* **WORK INSTRUCTIONS**: Copy out each line of the data that contains "shade".

* **RECORDS TO PROCESS**:
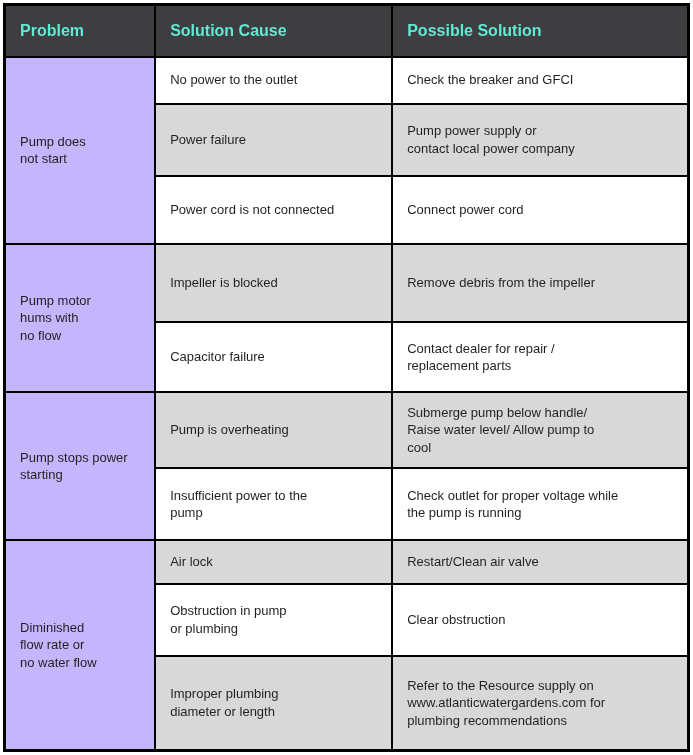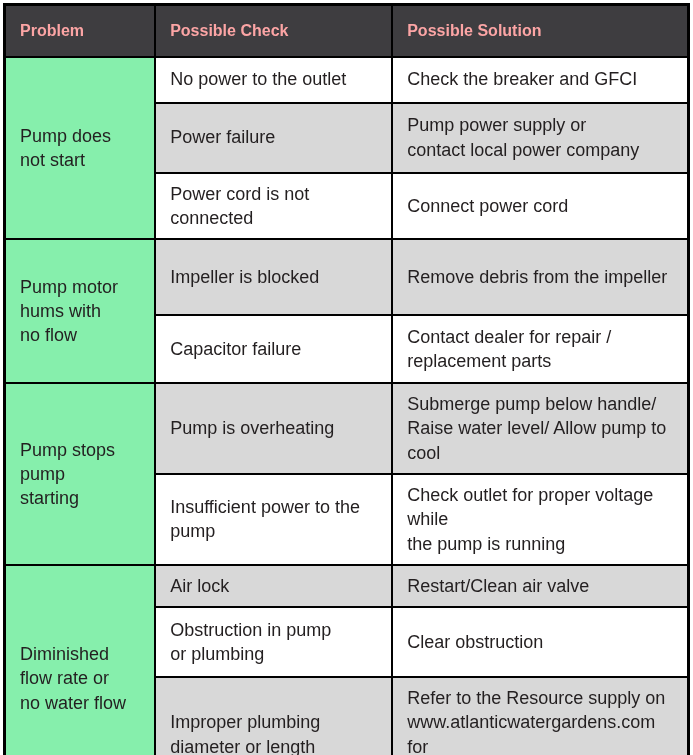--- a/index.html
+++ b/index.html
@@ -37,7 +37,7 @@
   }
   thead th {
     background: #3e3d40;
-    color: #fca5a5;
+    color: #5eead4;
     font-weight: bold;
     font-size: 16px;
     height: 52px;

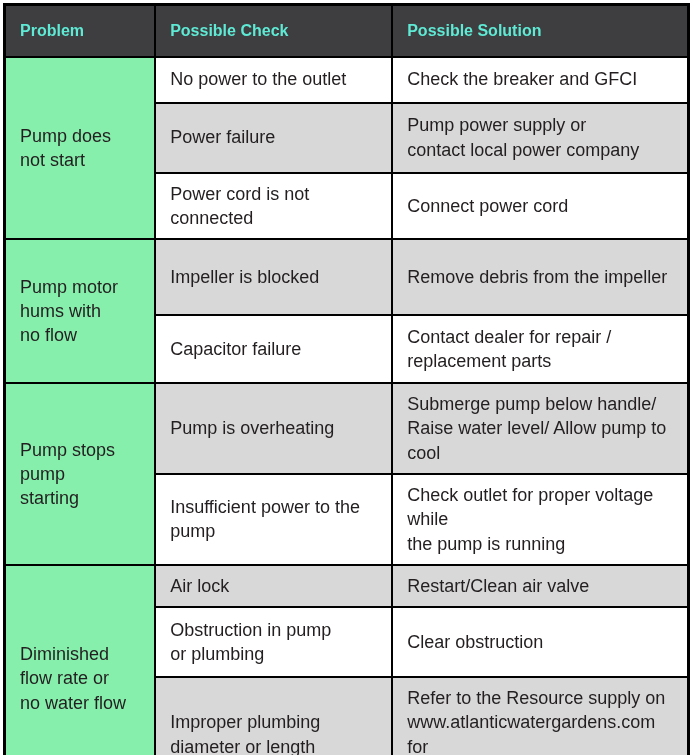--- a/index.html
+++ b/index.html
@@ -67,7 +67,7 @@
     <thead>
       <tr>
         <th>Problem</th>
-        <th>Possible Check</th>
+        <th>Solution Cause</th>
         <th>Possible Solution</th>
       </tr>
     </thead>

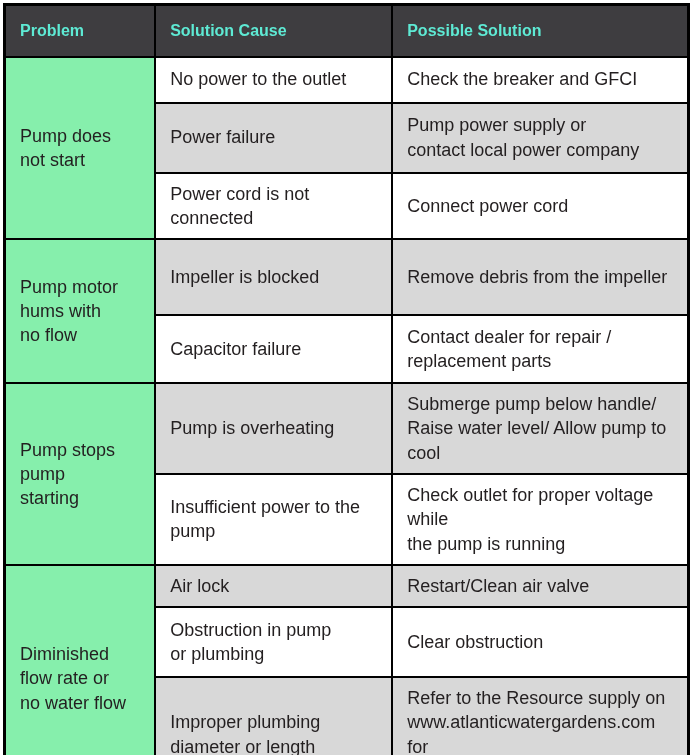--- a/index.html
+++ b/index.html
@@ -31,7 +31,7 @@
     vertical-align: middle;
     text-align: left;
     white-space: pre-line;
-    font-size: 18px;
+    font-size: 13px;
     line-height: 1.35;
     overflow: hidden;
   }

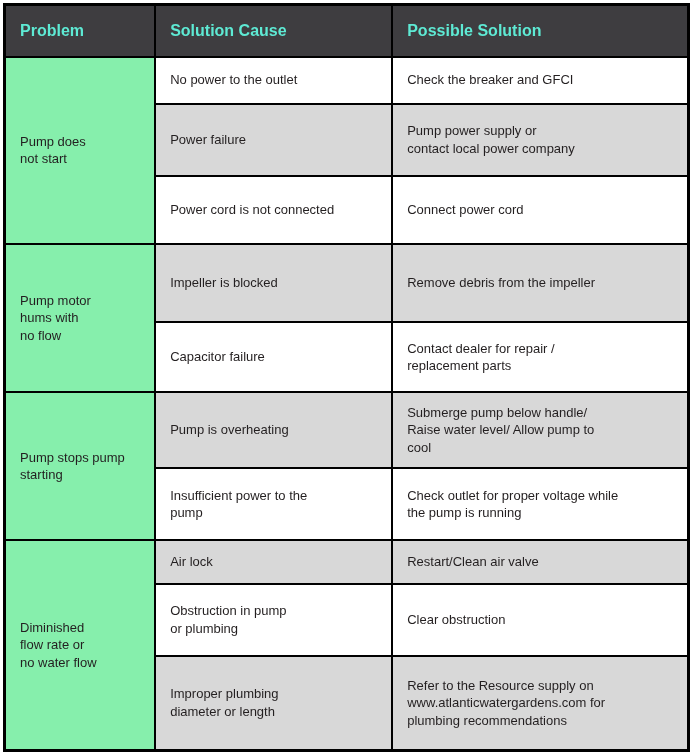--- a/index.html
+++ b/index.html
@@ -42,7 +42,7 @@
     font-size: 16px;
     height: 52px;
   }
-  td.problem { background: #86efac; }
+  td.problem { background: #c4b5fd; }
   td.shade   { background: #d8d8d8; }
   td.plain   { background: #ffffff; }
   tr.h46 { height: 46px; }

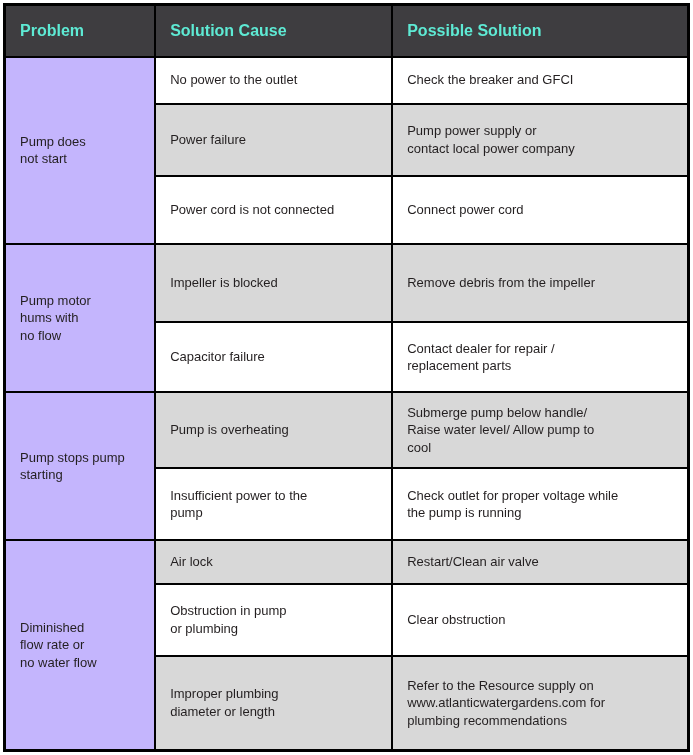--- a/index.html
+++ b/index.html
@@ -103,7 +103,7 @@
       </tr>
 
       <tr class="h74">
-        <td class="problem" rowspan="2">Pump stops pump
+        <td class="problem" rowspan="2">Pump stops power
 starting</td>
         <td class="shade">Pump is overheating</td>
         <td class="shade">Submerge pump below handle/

* **YOUR SOLUTION**:
   td.shade   { background: #d8d8d8; }
         <td class="shade">Pump is overheating</td>
         <td class="shade">Submerge pump below handle/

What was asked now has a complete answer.